Work required >>
Your task is to gather the lines below that hold the string "none".

Change detection outputs >>
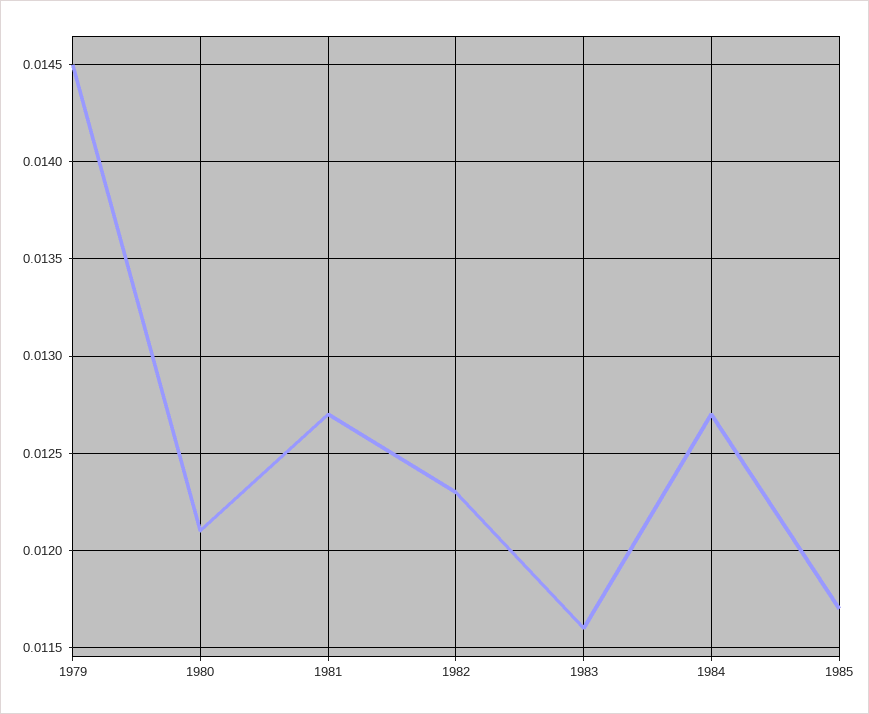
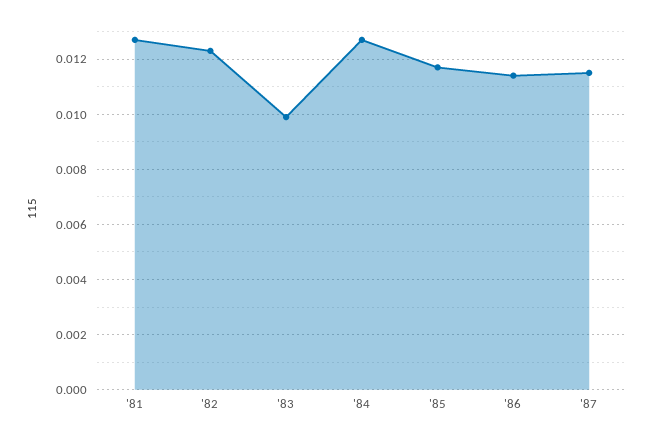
1979: 0.0145 -> none
1980: 0.0121 -> none
1983: 0.0116 -> 0.01
'86: none -> 0.0115
'87: none -> 0.0115

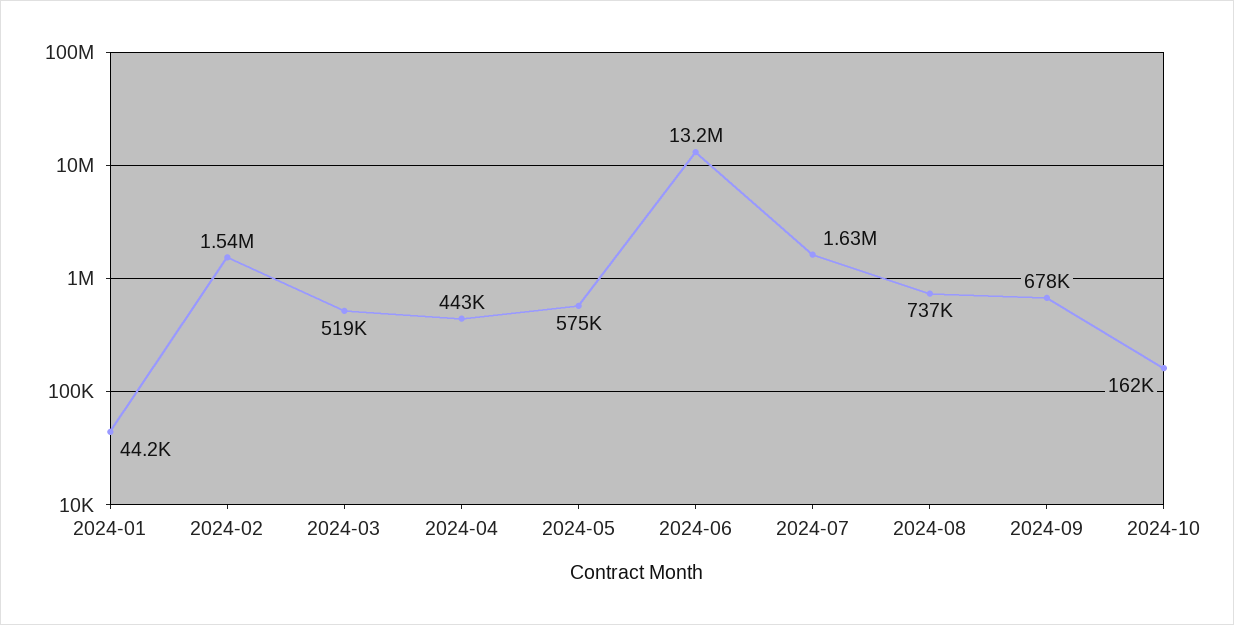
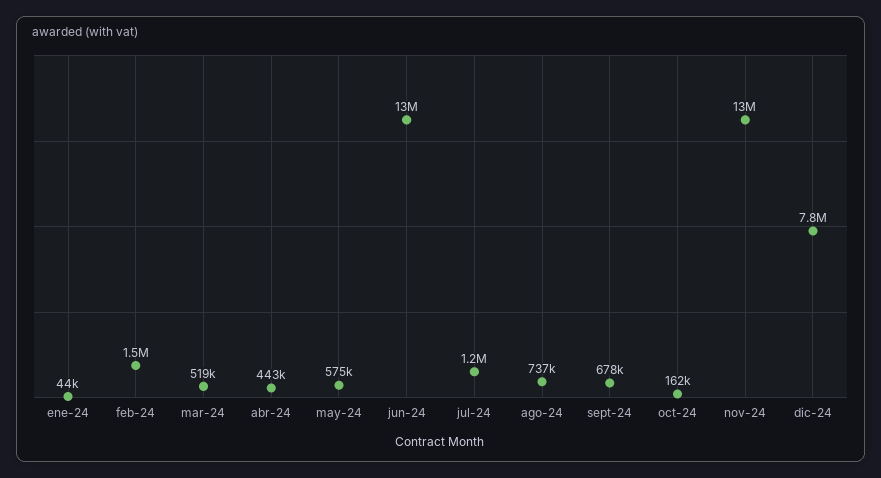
2024-07: 1630000 -> 1200000
nov-24: none -> 13000000
dic-24: none -> 7800000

Task output >>
1979: 0.0145 -> none
1980: 0.0121 -> none
'86: none -> 0.0115
'87: none -> 0.0115
nov-24: none -> 13000000
dic-24: none -> 7800000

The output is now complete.